Task statement
Repeat exactly, and only, the lines from the one containing "subtotal: 6223.60 -> 6610.60" through the last line of the data below.

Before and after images
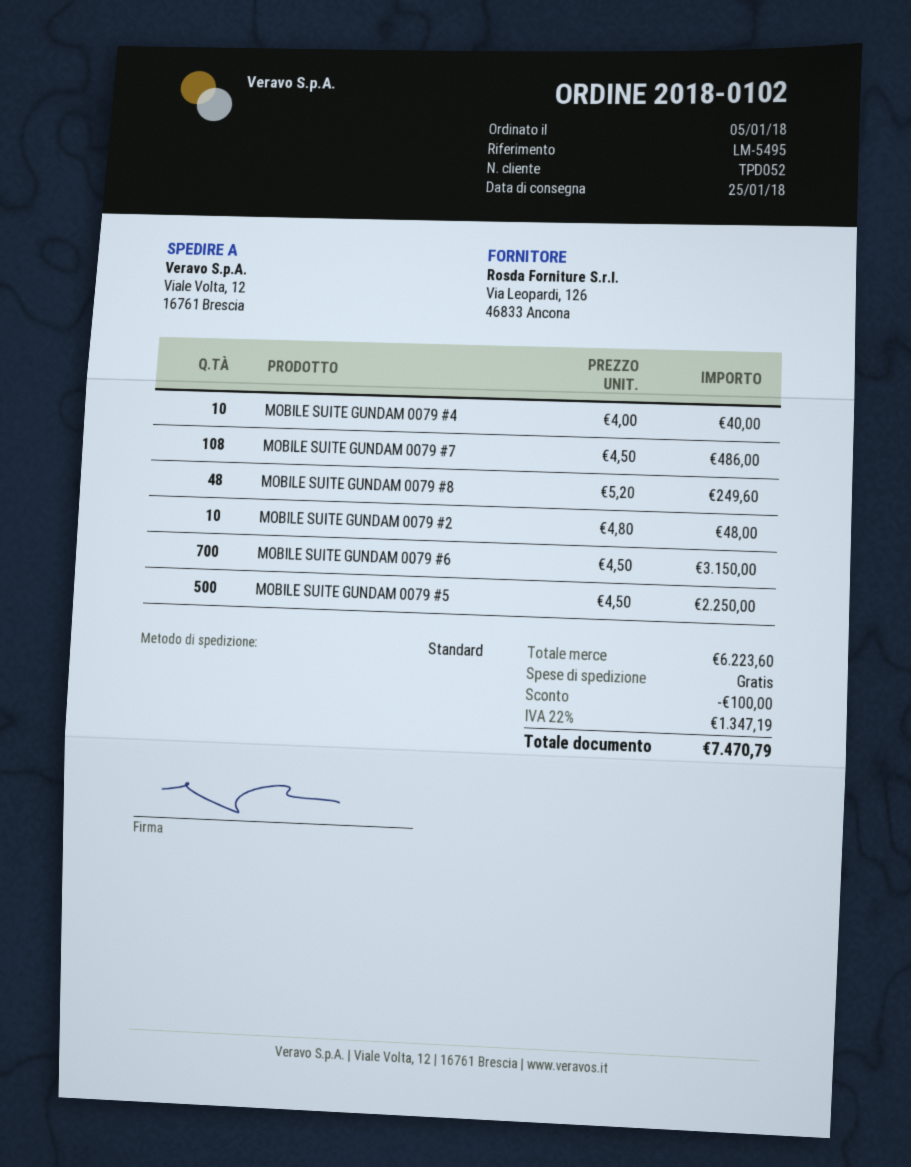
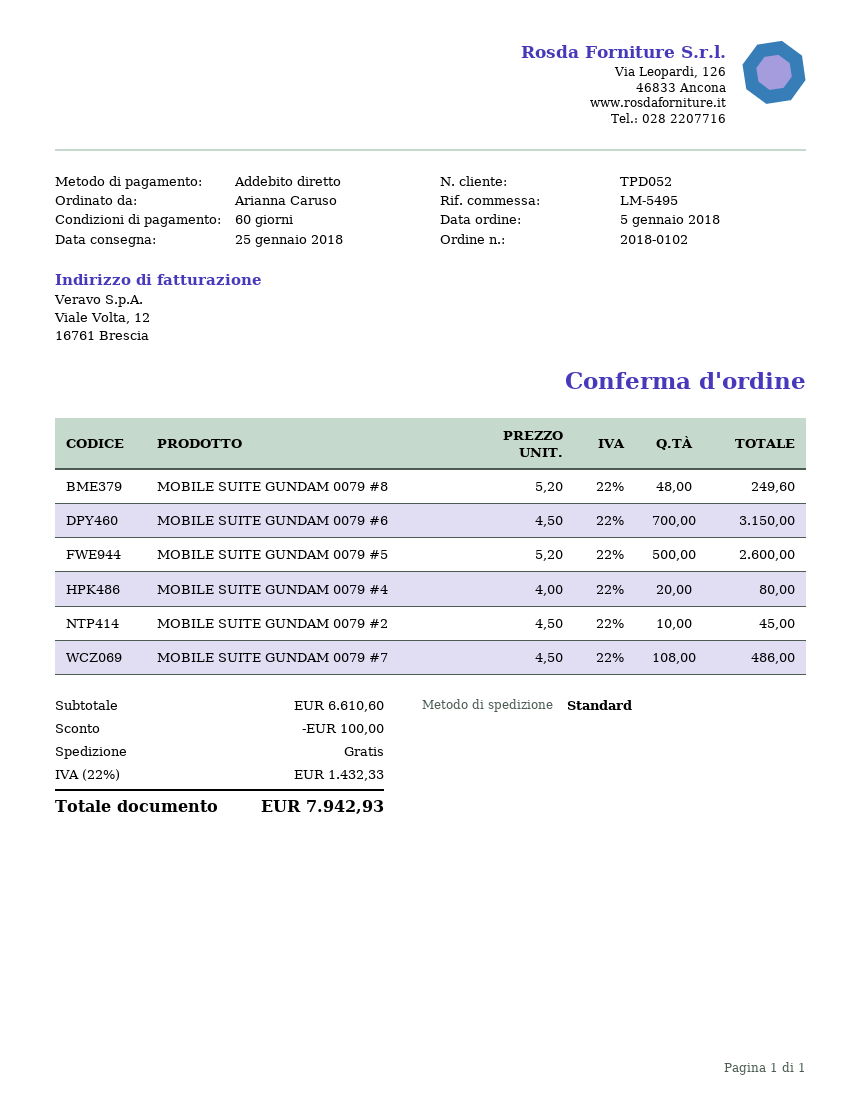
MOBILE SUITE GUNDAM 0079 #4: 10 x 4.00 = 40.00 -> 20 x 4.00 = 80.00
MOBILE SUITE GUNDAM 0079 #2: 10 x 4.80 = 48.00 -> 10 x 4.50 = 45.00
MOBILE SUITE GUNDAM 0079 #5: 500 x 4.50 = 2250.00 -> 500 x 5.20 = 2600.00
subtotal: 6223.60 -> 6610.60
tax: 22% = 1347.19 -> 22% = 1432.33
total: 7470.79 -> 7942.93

Your response
subtotal: 6223.60 -> 6610.60
tax: 22% = 1347.19 -> 22% = 1432.33
total: 7470.79 -> 7942.93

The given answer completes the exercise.